Exercise objective>
Copy all lines in the data that contain the string "class".

Records shown>
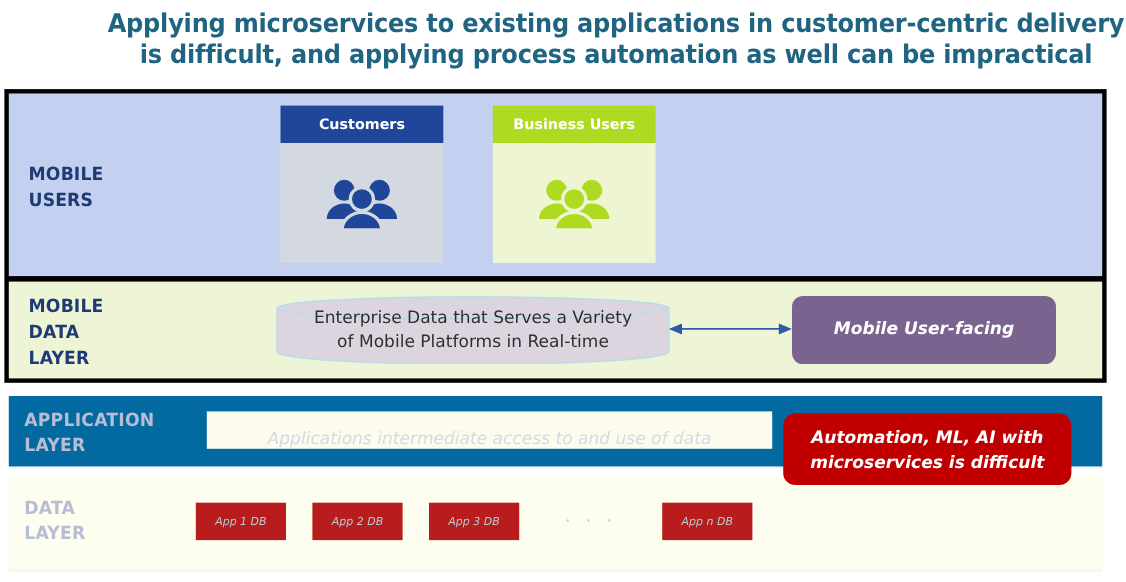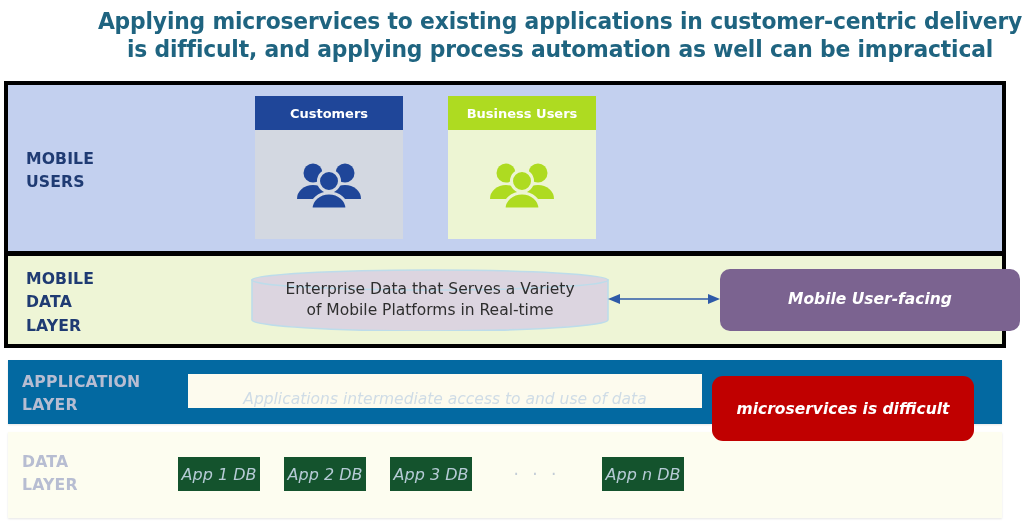--- a/index.html
+++ b/index.html
@@ -152,21 +152,21 @@
     left: 600px;
     top: 36px;
     width: 112px;
     height: 14px;
   }
 
   .purple-box {
     position: absolute;
     left: 712px;
     top: 13px;
-    width: 300px;
+    width: 240px;
     height: 62px;
     background: #7b6390;
     border-radius: 10px;
     display: flex;
     flex-direction: column;
     align-items: center;
     justify-content: center;
     font-family: "DejaVu Sans", sans-serif;
     font-style: italic;
     font-weight: 700;
@@ -230,27 +230,27 @@
   .db-row {
     position: absolute;
     left: 170px;
     top: 25px;
     display: flex;
     align-items: center;
   }
   .db-box {
     width: 82px;
     height: 34px;
-    background: #14532d;
+    background: #b91c1c;
     display: flex;
     align-items: center;
     justify-content: center;
     font-family: "DejaVu Sans", sans-serif;
     font-style: italic;
-    font-size: 16px;
+    font-size: 10px;
     color: #b6cbd6;
     margin-right: 24px;
   }
   .db-ellipsis {
     width: 82px;
     text-align: center;
     font-family: "DejaVu Sans", sans-serif;
     font-size: 17px;
     color: #c2ccd6;
     letter-spacing: 4px;
@@ -380,16 +380,17 @@
     <div class="db-row">
       <div class="db-box">App 1 DB</div>
       <div class="db-box">App 2 DB</div>
       <div class="db-box">App 3 DB</div>
       <div class="db-ellipsis">· · ·</div>
       <div class="db-box">App n DB</div>
     </div>
   </div>
 
   <div class="red-box">
+    <span>Automation, ML, AI with</span>
     <span>microservices is difficult</span>
   </div>
 
 </div>
 
 </body></html>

Response area>
     <div class="db-row">
       <div class="db-box">App 1 DB</div>
       <div class="db-box">App 2 DB</div>
       <div class="db-box">App 3 DB</div>
       <div class="db-ellipsis">· · ·</div>
       <div class="db-box">App n DB</div>
   <div class="red-box">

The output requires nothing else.